Manjeet Kaur (born 4 April 1982) is an Indian sprint athlete from Punjab who specializes in 400 metres. She held the 400 m National record of 51.05 seconds set at the National Circuit Athletic Meet held in Chennai on 16 June 2004. She broke the previous record held by K. M. Beenamol since November 2001. In doing so, she passed the qualifying mark for the 2004 Athens Olympics. She along with Chitra K. Soman, Rajwinder Kaur and K. M. Beenamol form the team that holds the current National record in 4 x 400 metres relay.

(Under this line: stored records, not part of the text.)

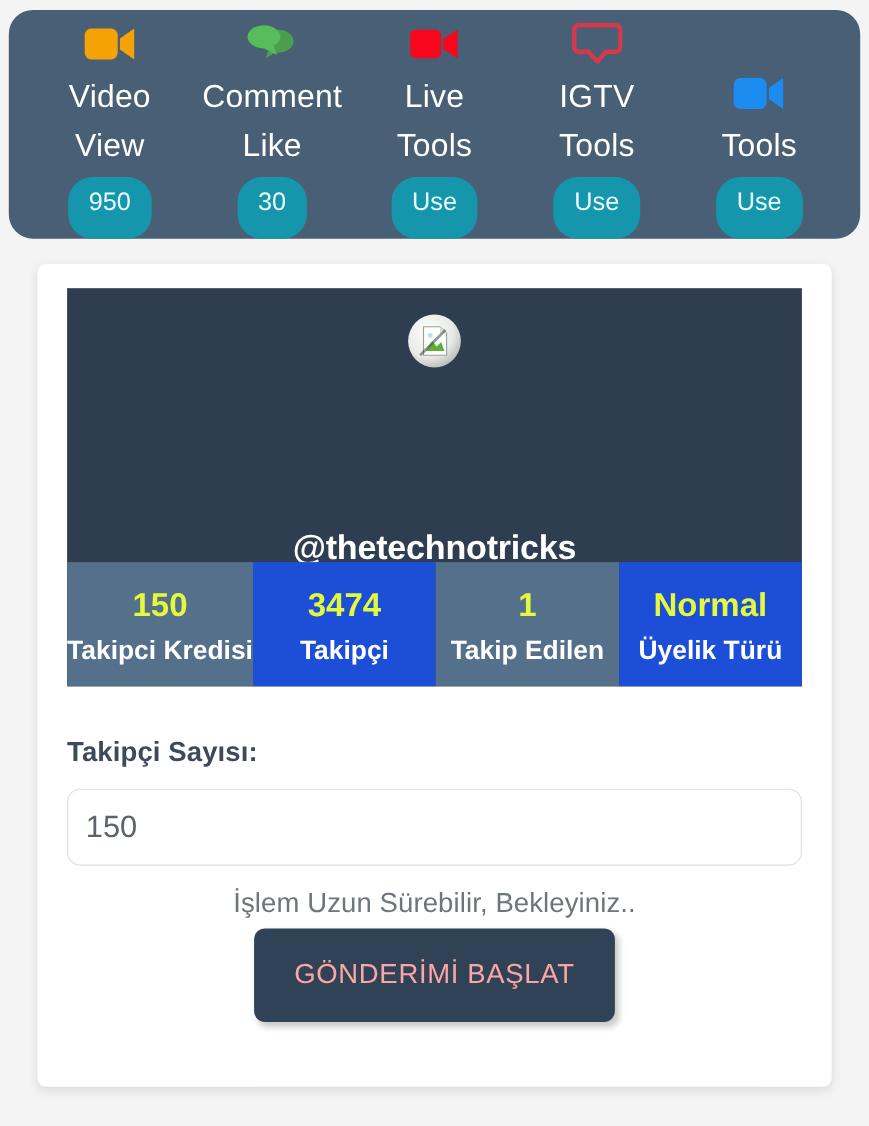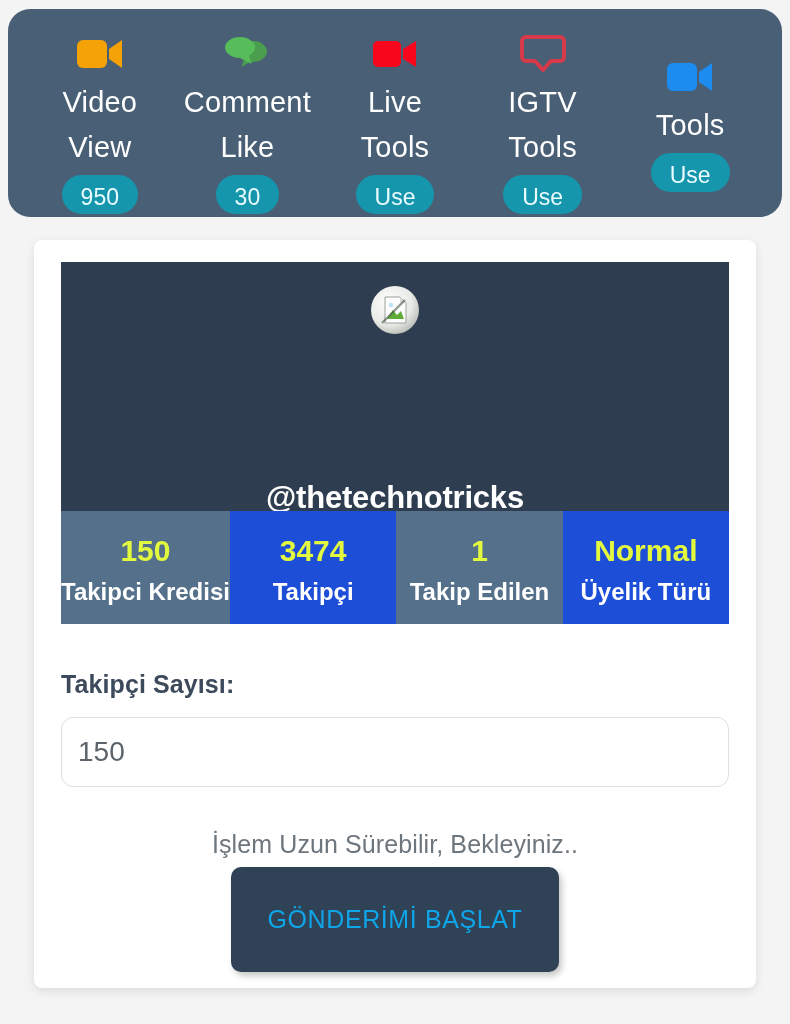"Video" .toolbar-card { align-items: center -> flex-end }
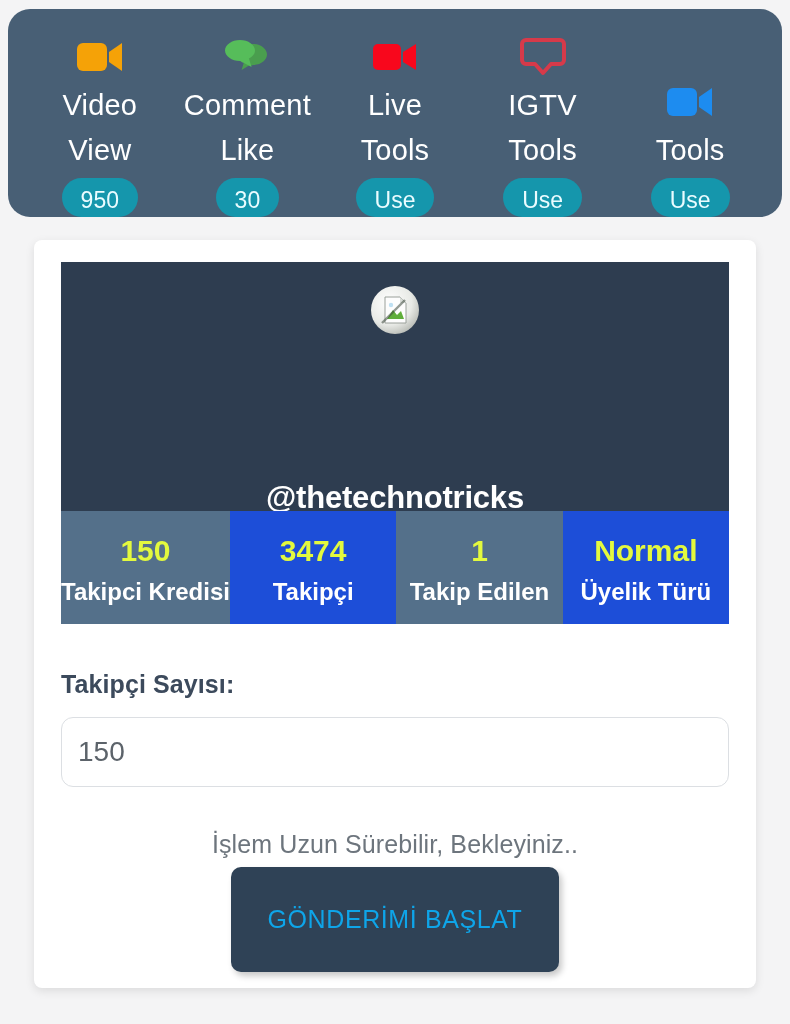"950" .tool-pill { padding: 11px 19px 5px 19px -> 11px 19px 22px 19px }
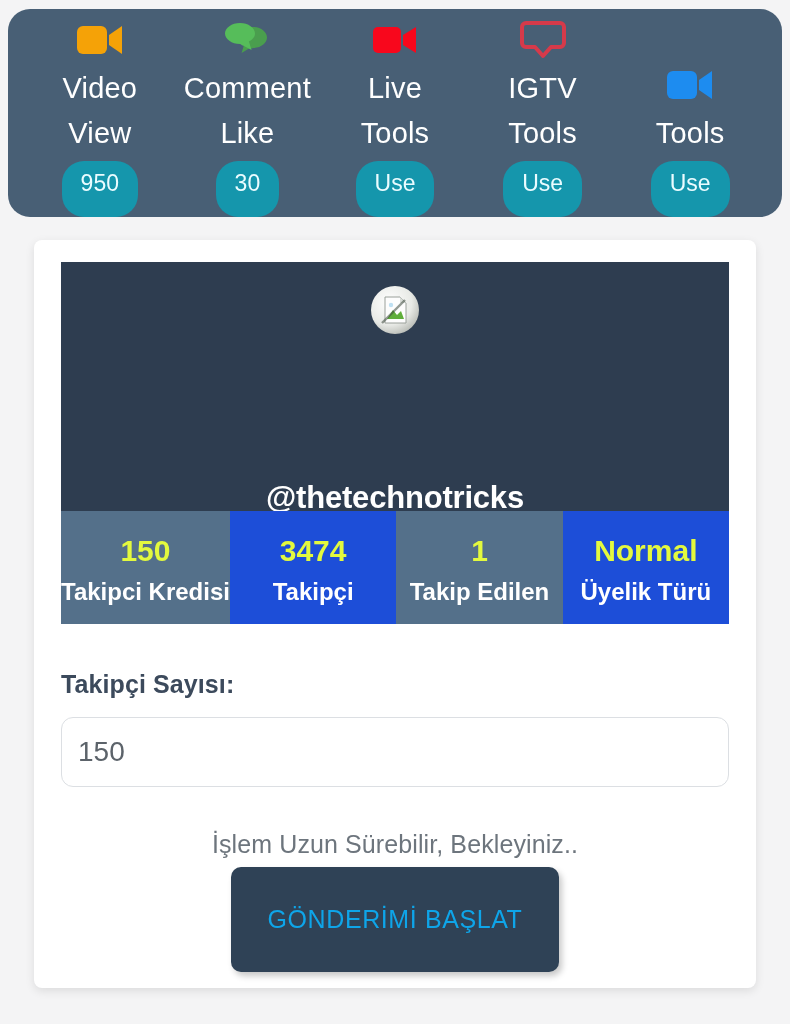"İşlem Uzun Sürebilir, Bekleyiniz.." .notice { margin-top: 43px -> 20px }
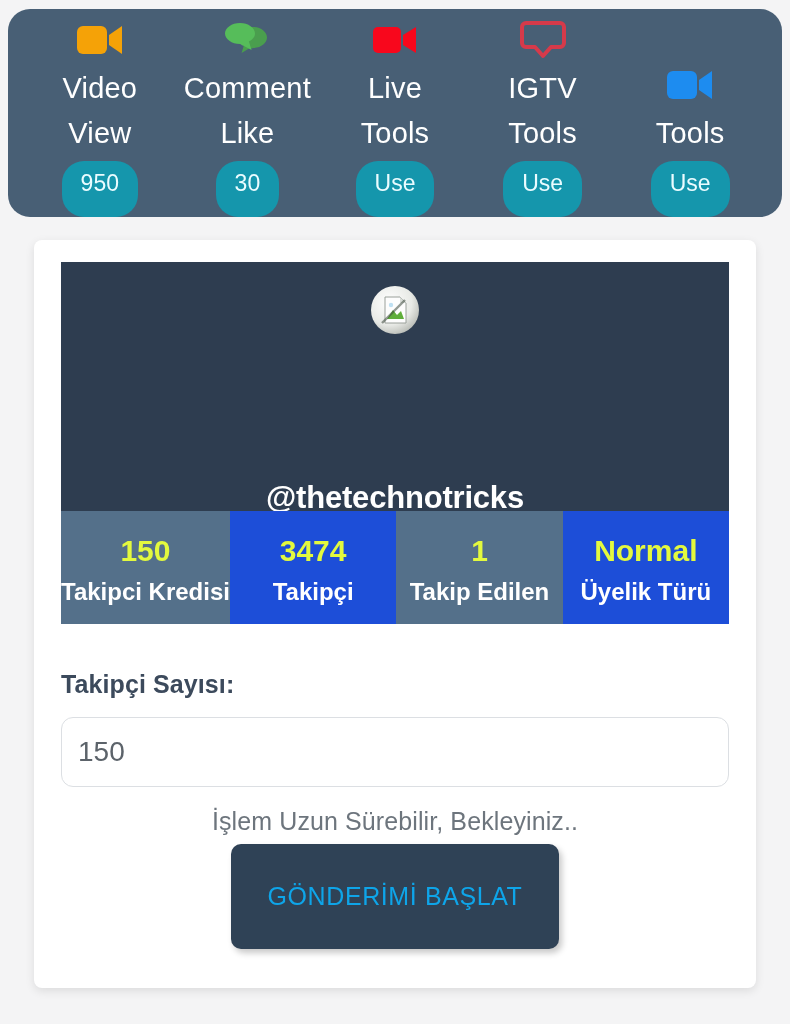"GÖNDERİMİ BAŞLAT" .submit-btn { color: #0ea5e9 -> #fca5a5; padding: 38px 36px -> 28px 36px }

A Deputy Superintendent of Police (DSP) in the Punjab Police, Manjeet competed for India in 4 x 400 metres relay at 2004 Athens Olympics where her team set the current National record with a time of 3:26.89. The team finished third in their heats. In the next Beijing Olympics also she represented India in 4 x 400 metres relay where her team composed of Sathi Geetha, Chitra K. Soman, and Mandeep Kaur clocked a time of 3:28.83 and finished seventh in their heats.

In Doha Asian Games in 2006, Manjeet led India to a 4 x 400 metres relay gold. Earlier at the same event, she had also won a silver medal in Women's 400 metres race behind eventual winner Olga Tereshkova from Kazakhstan. In 2005, she was conferred the Arjuna Award for her contribution to the Indian athletics.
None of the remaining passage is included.